* _Exercise objective_: What's wanted is a faithful retyping of every entry, pictures excluded.

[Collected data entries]
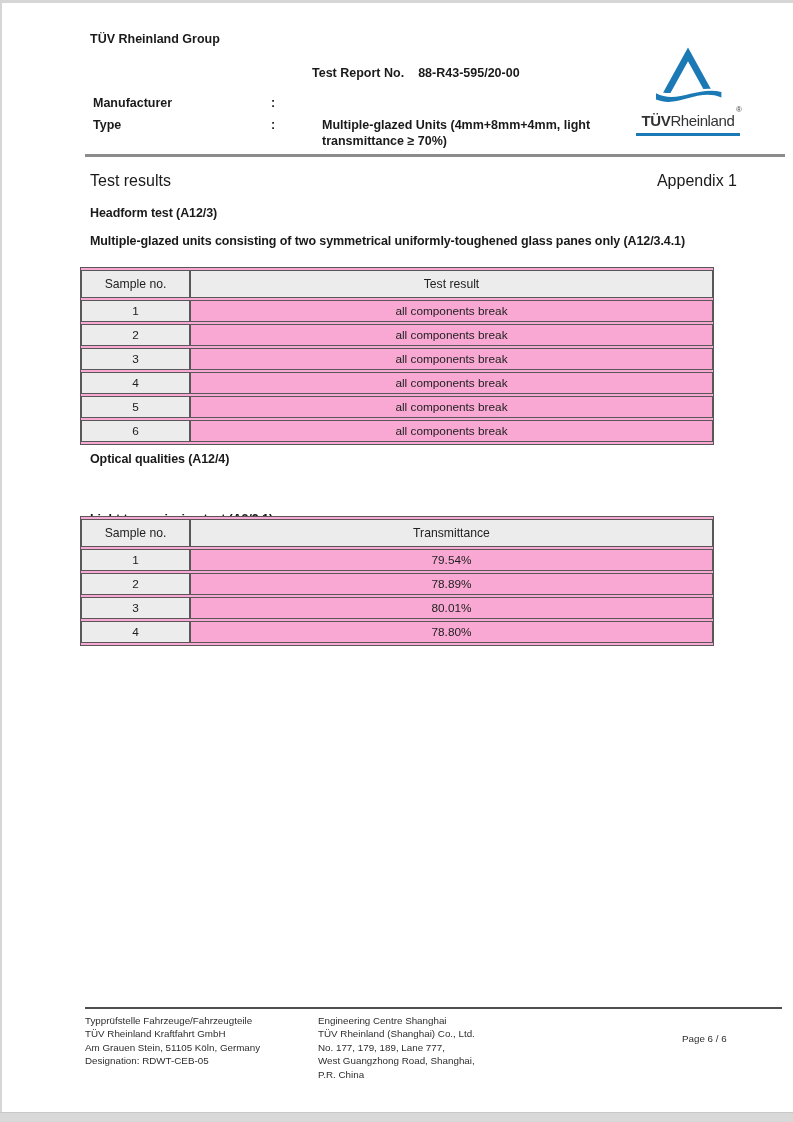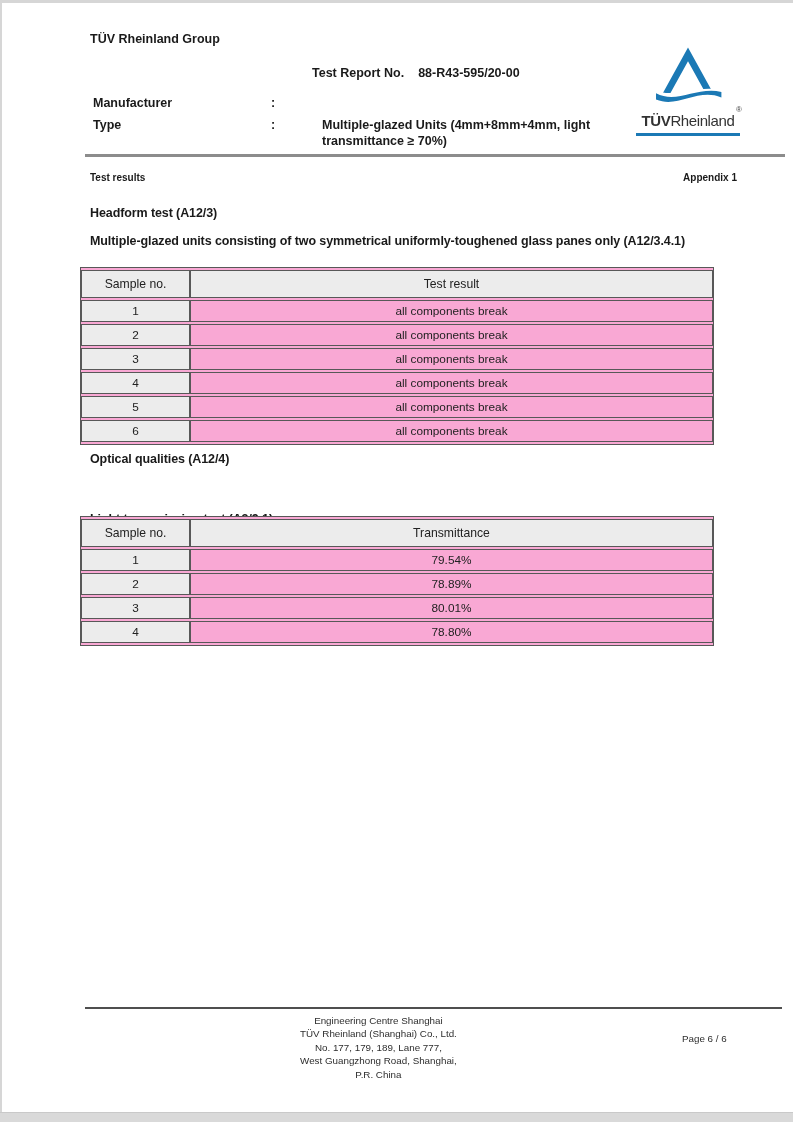--- a/index.html
+++ b/index.html
@@ -34,7 +34,7 @@
 
   .header-rule { position:absolute; top:154px; left:85px; width:700px; height:3px; background:#8c8c8c; }
 
-  .results-line { position:absolute; top:172px; left:90px; width:647px; display:flex; justify-content:space-between; font-size:10px; font-weight:bold; }
+  .results-line { position:absolute; top:172px; left:90px; width:647px; display:flex; justify-content:space-between; font-size:16px; font-weight:normal; }
 
   .sec-title { position:absolute; left:90px; font-size:12.5px; font-weight:bold; letter-spacing:-0.1px; white-space:nowrap; }
   .t-headform { top:206px; }

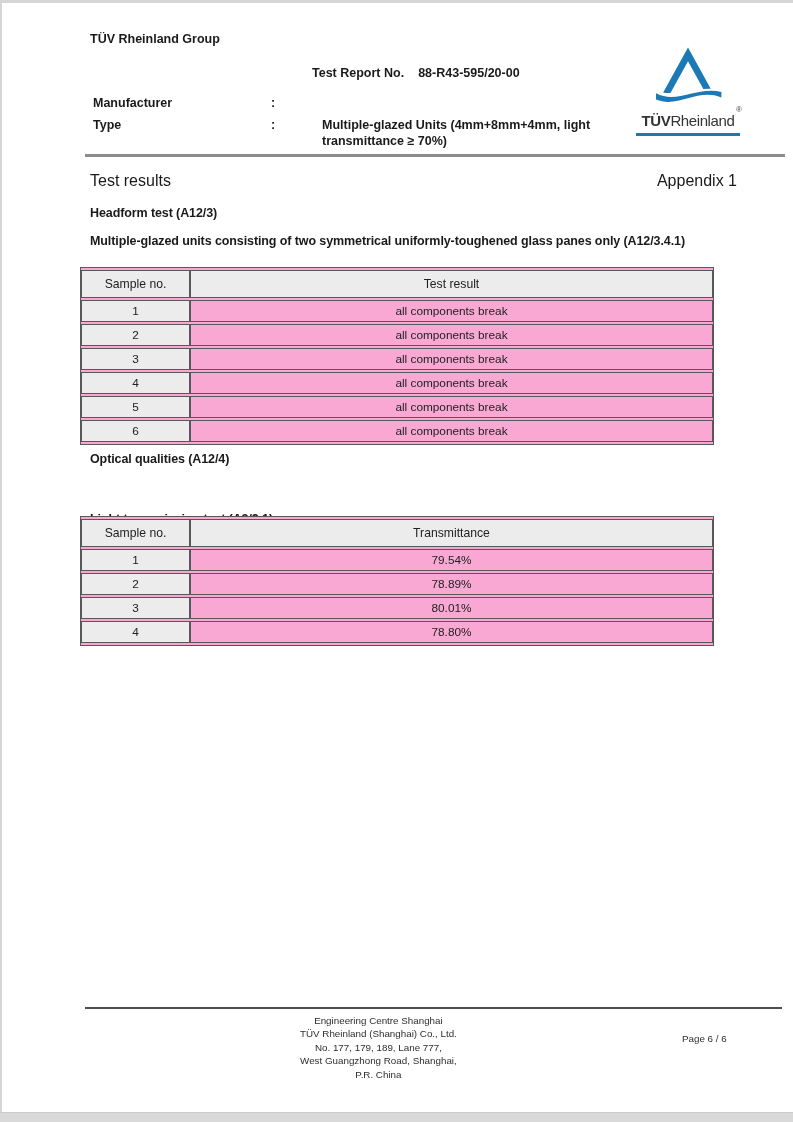--- a/index.html
+++ b/index.html
@@ -185,6 +185,12 @@
   </div>
 
   <div class="footer-rule"></div>
+  <div class="footer-col f-col1">
+      <div>Typprüfstelle Fahrzeuge/Fahrzeugteile</div>
+      <div>TÜV Rheinland Kraftfahrt GmbH</div>
+      <div>Am Grauen Stein, 51105 Köln, Germany</div>
+      <div>Designation: RDWT-CEB-05</div>
+    </div>
   <div class="footer-col f-col2">
       <div>Engineering Centre Shanghai</div>
       <div>TÜV Rheinland (Shanghai) Co., Ltd.</div>

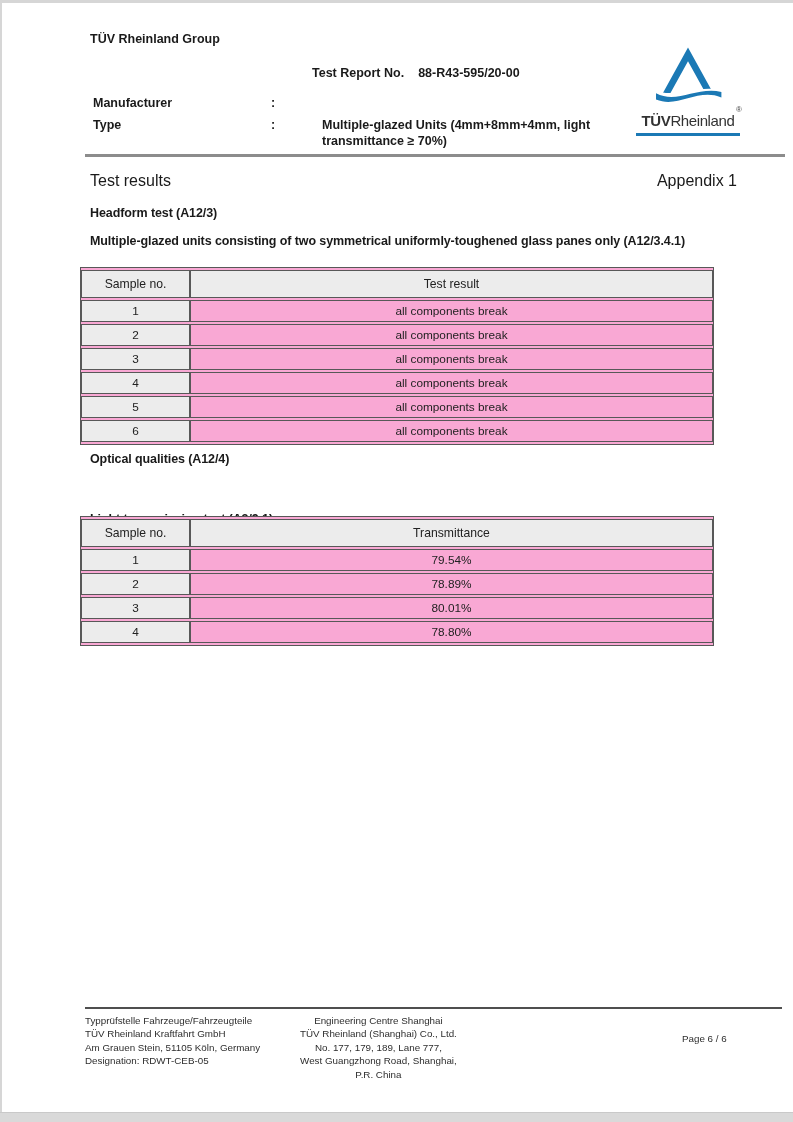--- a/index.html
+++ b/index.html
@@ -62,7 +62,7 @@
   .footer-rule { position:absolute; top:1007px; left:85px; width:697px; height:2px; background:#4f4f4f; }
   .footer-col { position:absolute; top:1014px; font-size:9.8px; line-height:13.4px; color:#2e2e2e; white-space:nowrap; }
   .f-col1 { left:85px; }
-  .f-col2 { left:300px;text-align:center; }
+  .f-col2 { left:318px; }
   .f-col3 { left:528px; }
   .f-col4 { left:682px;margin-top:18px; }
 </style>

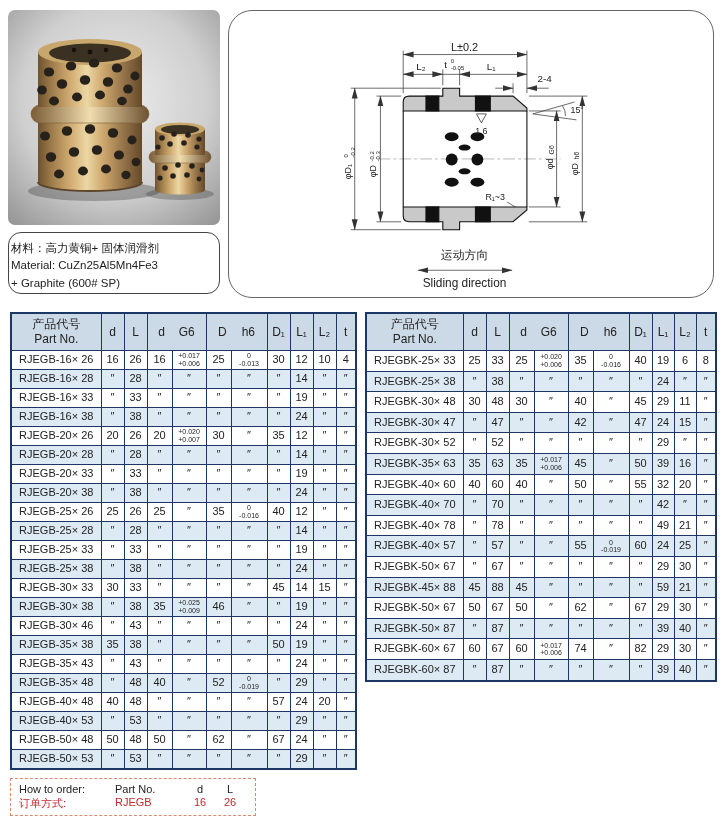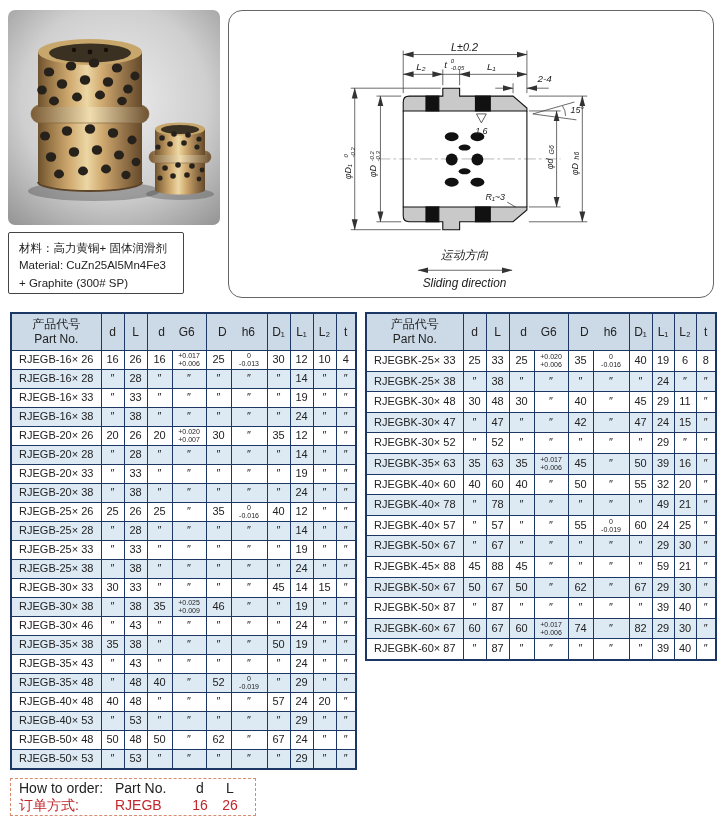--- a/index.html
+++ b/index.html
@@ -14,7 +14,7 @@
     padding:7px 10px;box-sizing:border-box;font-size:11.5px;line-height:1.5;}
 
   
-  #drawbox{left:228px;top:10px;width:486px;height:288px;border:1.6px solid #666;border-radius:14px;box-sizing:border-box;overflow:hidden;font-style:italic;}
+  #drawbox{left:228px;top:10px;width:486px;height:288px;border:1.6px solid #666;border-radius:24px;box-sizing:border-box;overflow:hidden;}
   text{font-family:"Liberation Sans",sans-serif;fill:#222;}
   .d6{font-size:6px;} .d7{font-size:7px;} .d9{font-size:9px;} .d10{font-size:10px;} .d11{font-size:11px;} .d12{font-size:12px;}
 

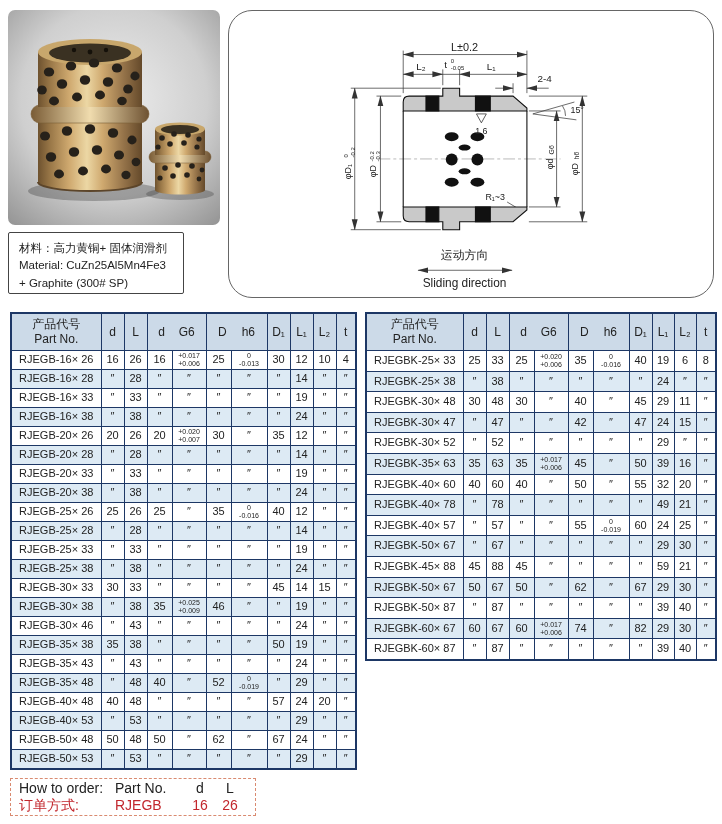--- a/index.html
+++ b/index.html
@@ -10,8 +10,8 @@
   #photo{left:8px;top:10px;width:212px;height:215px;}
 
   
-  #material{left:8px;top:232px;width:176px;height:62px;border:1.3px solid #444;border-radius:2px;
-    padding:7px 10px;box-sizing:border-box;font-size:11.5px;line-height:1.5;}
+  #material{left:8px;top:232px;width:212px;height:62px;border:1.3px solid #444;border-radius:13px;
+    padding:7px 2px;box-sizing:border-box;font-size:11.5px;line-height:1.5;}
 
   
   #drawbox{left:228px;top:10px;width:486px;height:288px;border:1.6px solid #666;border-radius:24px;box-sizing:border-box;overflow:hidden;}

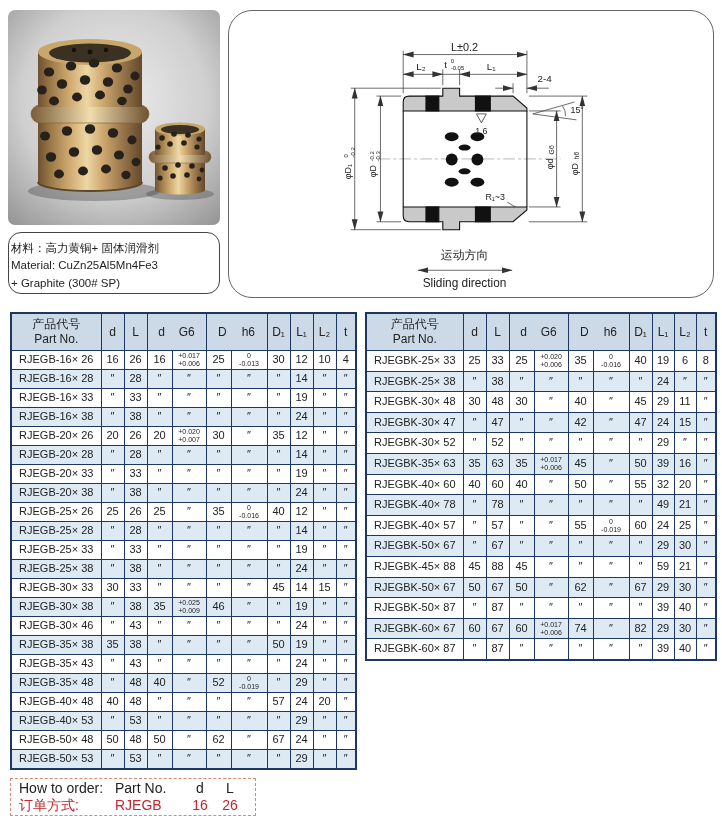--- a/index.html
+++ b/index.html
@@ -144,7 +144,7 @@
 <div class="abs" id="material">
   <div>材料：高力黄铜+ 固体润滑剂</div>
   <div>Material: CuZn25Al5Mn4Fe3</div>
-  <div>+ Graphite (300# SP)</div>
+  <div>+ Graphite (600# SP)</div>
 </div>
 
 <div class="abs" id="drawbox">

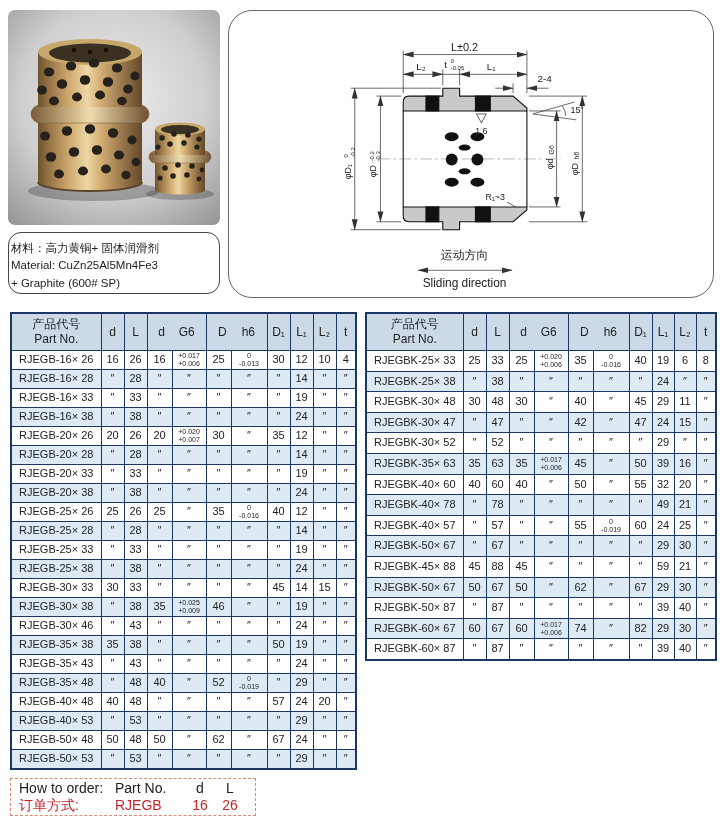--- a/index.html
+++ b/index.html
@@ -719,6 +719,19 @@
         <td>″</td>
       </tr>
       <tr>
+        <td class="part">RJEGBK-40× 70</td>
+        <td>″</td>
+        <td>70</td>
+        <td>″</td>
+        <td>″</td>
+        <td>″</td>
+        <td>″</td>
+        <td>″</td>
+        <td>42</td>
+        <td>″</td>
+        <td>″</td>
+      </tr>
+      <tr>
         <td class="part">RJEGBK-40× 78</td>
         <td>″</td>
         <td>78</td>

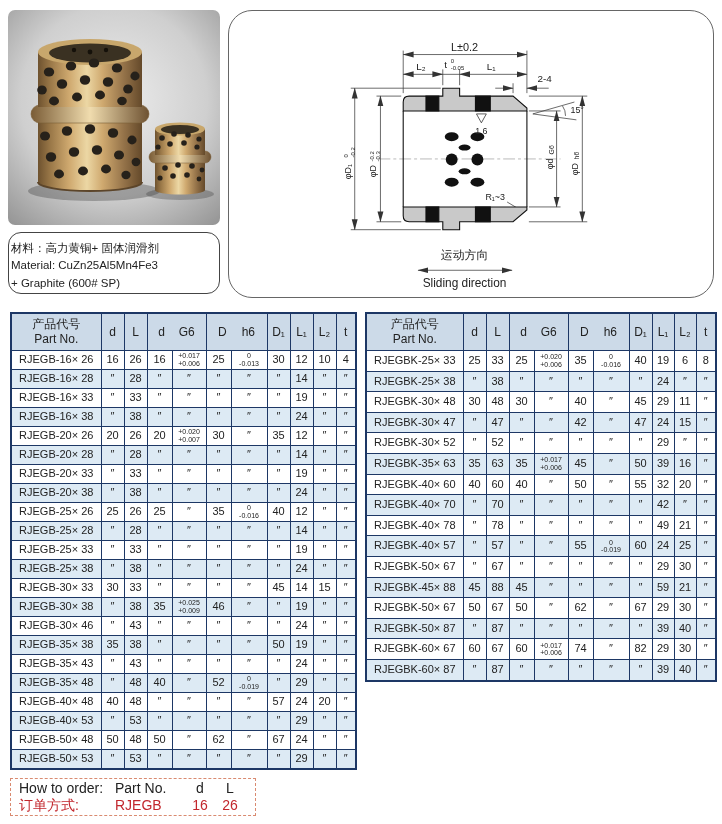--- a/index.html
+++ b/index.html
@@ -35,7 +35,7 @@
   
   #orderbox{left:10px;top:778px;width:246px;height:38px;border:1.2px dashed #d98a70;box-sizing:border-box;
     display:grid;grid-template-columns:96px 70px 30px 30px;align-content:center;row-gap:1px;
-    padding:2px 8px;font-size:14px;}
+    padding:2px 8px;font-size:11px;}
   #orderbox .r2{color:#c2272d;}
   #orderbox .c{text-align:center;}
 </style>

* _Exercise result_:
--- a/index.html
+++ b/index.html
@@ -34,7 +34,7 @@
 
   .header-rule { position:absolute; top:154px; left:85px; width:700px; height:3px; background:#8c8c8c; }
 
-  .results-line { position:absolute; top:172px; left:90px; width:647px; display:flex; justify-content:space-between; font-size:10px; font-weight:bold; }
+  .results-line { position:absolute; top:172px; left:90px; width:647px; display:flex; justify-content:space-between; font-size:16px; font-weight:normal; }
 
   .sec-title { position:absolute; left:90px; font-size:12.5px; font-weight:bold; letter-spacing:-0.1px; white-space:nowrap; }
   .t-headform { top:206px; }

--- a/index.html
+++ b/index.html
@@ -185,6 +185,12 @@
   </div>
 
   <div class="footer-rule"></div>
+  <div class="footer-col f-col1">
+      <div>Typprüfstelle Fahrzeuge/Fahrzeugteile</div>
+      <div>TÜV Rheinland Kraftfahrt GmbH</div>
+      <div>Am Grauen Stein, 51105 Köln, Germany</div>
+      <div>Designation: RDWT-CEB-05</div>
+    </div>
   <div class="footer-col f-col2">
       <div>Engineering Centre Shanghai</div>
       <div>TÜV Rheinland (Shanghai) Co., Ltd.</div>

--- a/index.html
+++ b/index.html
@@ -62,7 +62,7 @@
   .footer-rule { position:absolute; top:1007px; left:85px; width:697px; height:2px; background:#4f4f4f; }
   .footer-col { position:absolute; top:1014px; font-size:9.8px; line-height:13.4px; color:#2e2e2e; white-space:nowrap; }
   .f-col1 { left:85px; }
-  .f-col2 { left:300px;text-align:center; }
+  .f-col2 { left:318px; }
   .f-col3 { left:528px; }
   .f-col4 { left:682px;margin-top:18px; }
 </style>

--- a/index.html
+++ b/index.html
@@ -14,7 +14,7 @@
     padding:7px 10px;box-sizing:border-box;font-size:11.5px;line-height:1.5;}
 
   
-  #drawbox{left:228px;top:10px;width:486px;height:288px;border:1.6px solid #666;border-radius:14px;box-sizing:border-box;overflow:hidden;font-style:italic;}
+  #drawbox{left:228px;top:10px;width:486px;height:288px;border:1.6px solid #666;border-radius:24px;box-sizing:border-box;overflow:hidden;}
   text{font-family:"Liberation Sans",sans-serif;fill:#222;}
   .d6{font-size:6px;} .d7{font-size:7px;} .d9{font-size:9px;} .d10{font-size:10px;} .d11{font-size:11px;} .d12{font-size:12px;}
 

--- a/index.html
+++ b/index.html
@@ -10,8 +10,8 @@
   #photo{left:8px;top:10px;width:212px;height:215px;}
 
   
-  #material{left:8px;top:232px;width:176px;height:62px;border:1.3px solid #444;border-radius:2px;
-    padding:7px 10px;box-sizing:border-box;font-size:11.5px;line-height:1.5;}
+  #material{left:8px;top:232px;width:212px;height:62px;border:1.3px solid #444;border-radius:13px;
+    padding:7px 2px;box-sizing:border-box;font-size:11.5px;line-height:1.5;}
 
   
   #drawbox{left:228px;top:10px;width:486px;height:288px;border:1.6px solid #666;border-radius:24px;box-sizing:border-box;overflow:hidden;}

--- a/index.html
+++ b/index.html
@@ -144,7 +144,7 @@
 <div class="abs" id="material">
   <div>材料：高力黄铜+ 固体润滑剂</div>
   <div>Material: CuZn25Al5Mn4Fe3</div>
-  <div>+ Graphite (300# SP)</div>
+  <div>+ Graphite (600# SP)</div>
 </div>
 
 <div class="abs" id="drawbox">

--- a/index.html
+++ b/index.html
@@ -719,6 +719,19 @@
         <td>″</td>
       </tr>
       <tr>
+        <td class="part">RJEGBK-40× 70</td>
+        <td>″</td>
+        <td>70</td>
+        <td>″</td>
+        <td>″</td>
+        <td>″</td>
+        <td>″</td>
+        <td>″</td>
+        <td>42</td>
+        <td>″</td>
+        <td>″</td>
+      </tr>
+      <tr>
         <td class="part">RJEGBK-40× 78</td>
         <td>″</td>
         <td>78</td>

--- a/index.html
+++ b/index.html
@@ -35,7 +35,7 @@
   
   #orderbox{left:10px;top:778px;width:246px;height:38px;border:1.2px dashed #d98a70;box-sizing:border-box;
     display:grid;grid-template-columns:96px 70px 30px 30px;align-content:center;row-gap:1px;
-    padding:2px 8px;font-size:14px;}
+    padding:2px 8px;font-size:11px;}
   #orderbox .r2{color:#c2272d;}
   #orderbox .c{text-align:center;}
 </style>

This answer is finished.